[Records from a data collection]
Start of Block

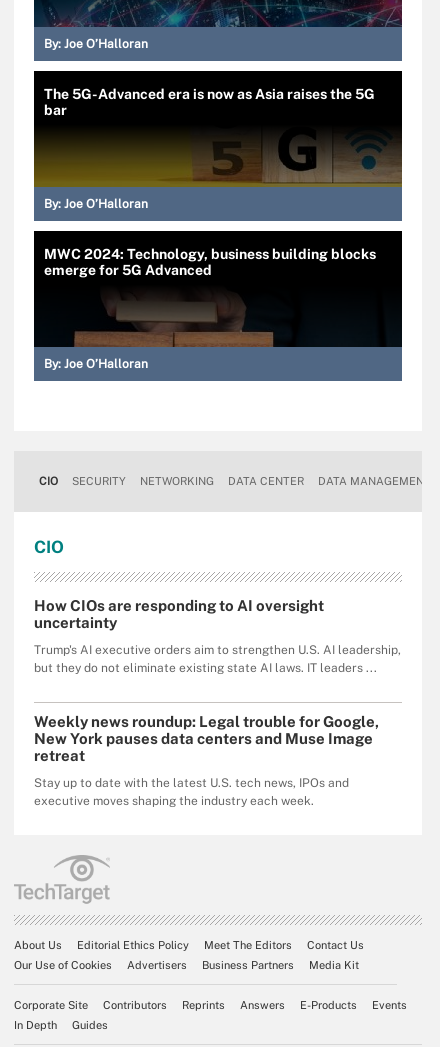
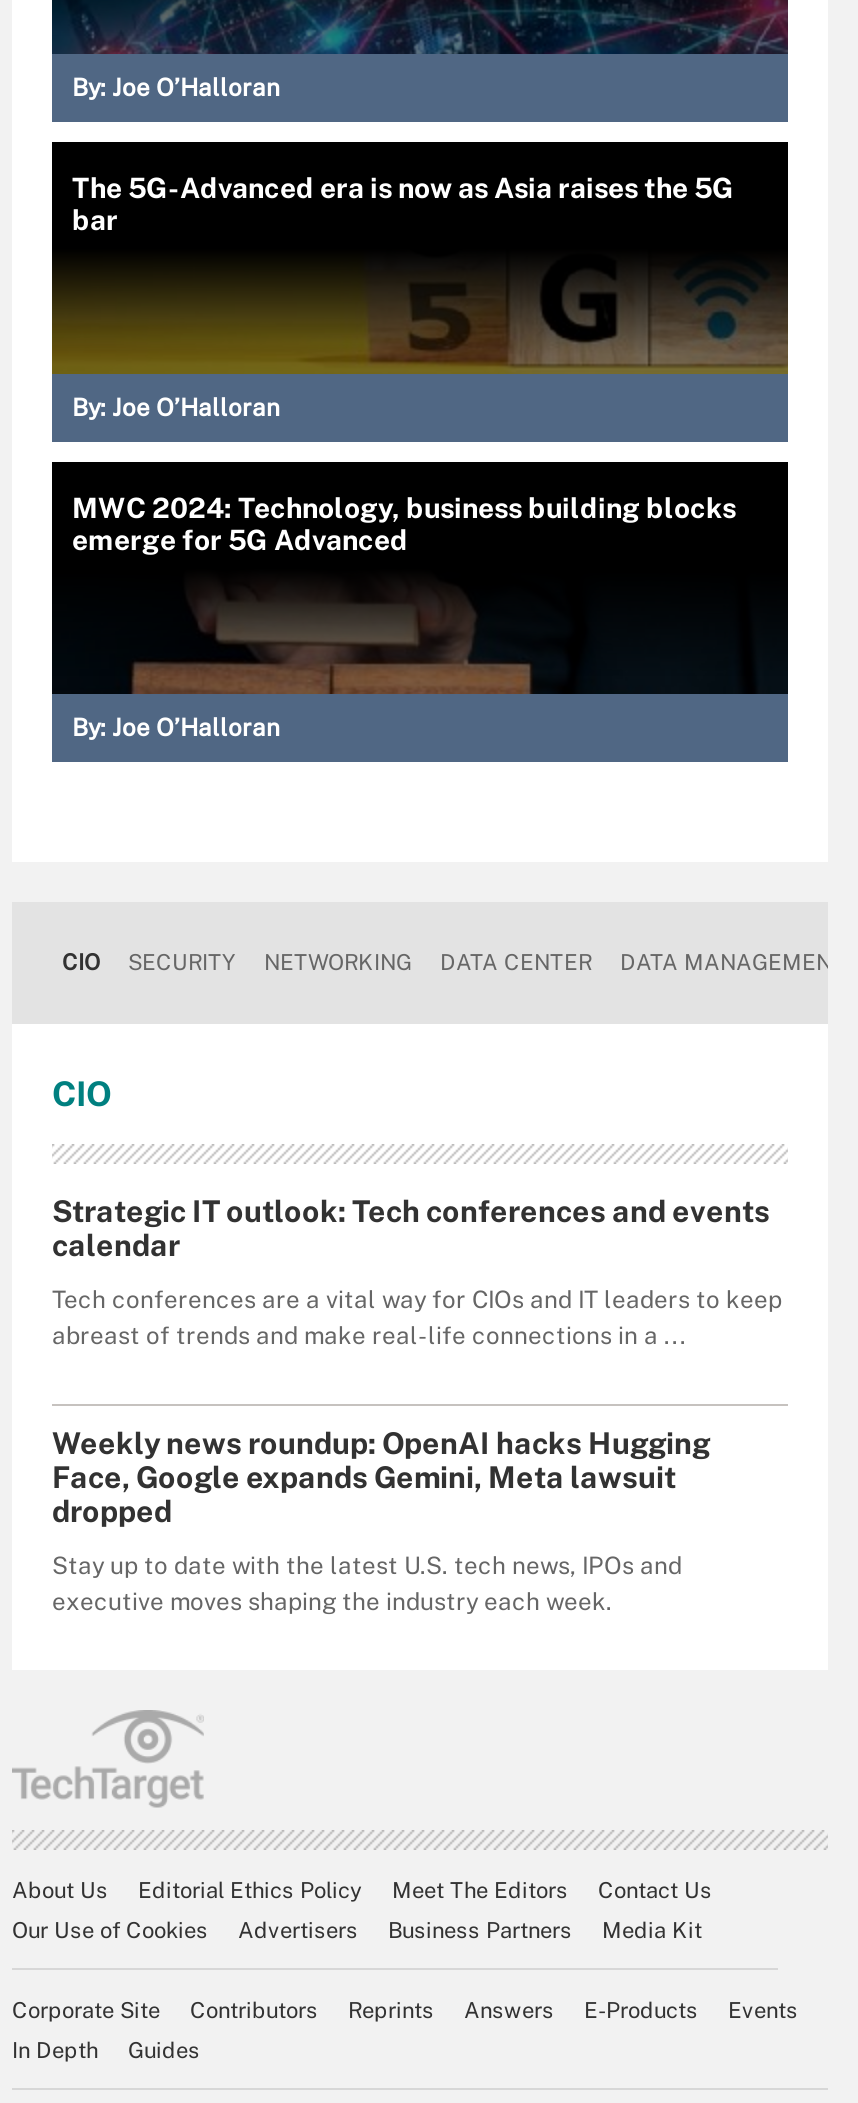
- How CIOs are responding to AI oversight
- uncertainty
+ Strategic IT outlook: Tech conferences and events
+ calendar

- Trump's AI executive orders aim to strengthen U.S. AI leadership,
- but they do not eliminate existing state AI laws. IT leaders ...
+ Tech conferences are a vital way for CIOs and IT leaders to keep
+ abreast of trends and make real-life connections in a ...

- Weekly news roundup: Legal trouble for Google,
- New York pauses data centers and Muse Image
- retreat
+ Weekly news roundup: OpenAI hacks Hugging
+ Face, Google expands Gemini, Meta lawsuit
+ dropped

End of Block

* _WHAT IS REQUIRED_
Show, from the entries above, every line that includes the string "Weekly".

* _WRITTEN SOLUTION_
- Weekly news roundup: Legal trouble for Google,
+ Weekly news roundup: OpenAI hacks Hugging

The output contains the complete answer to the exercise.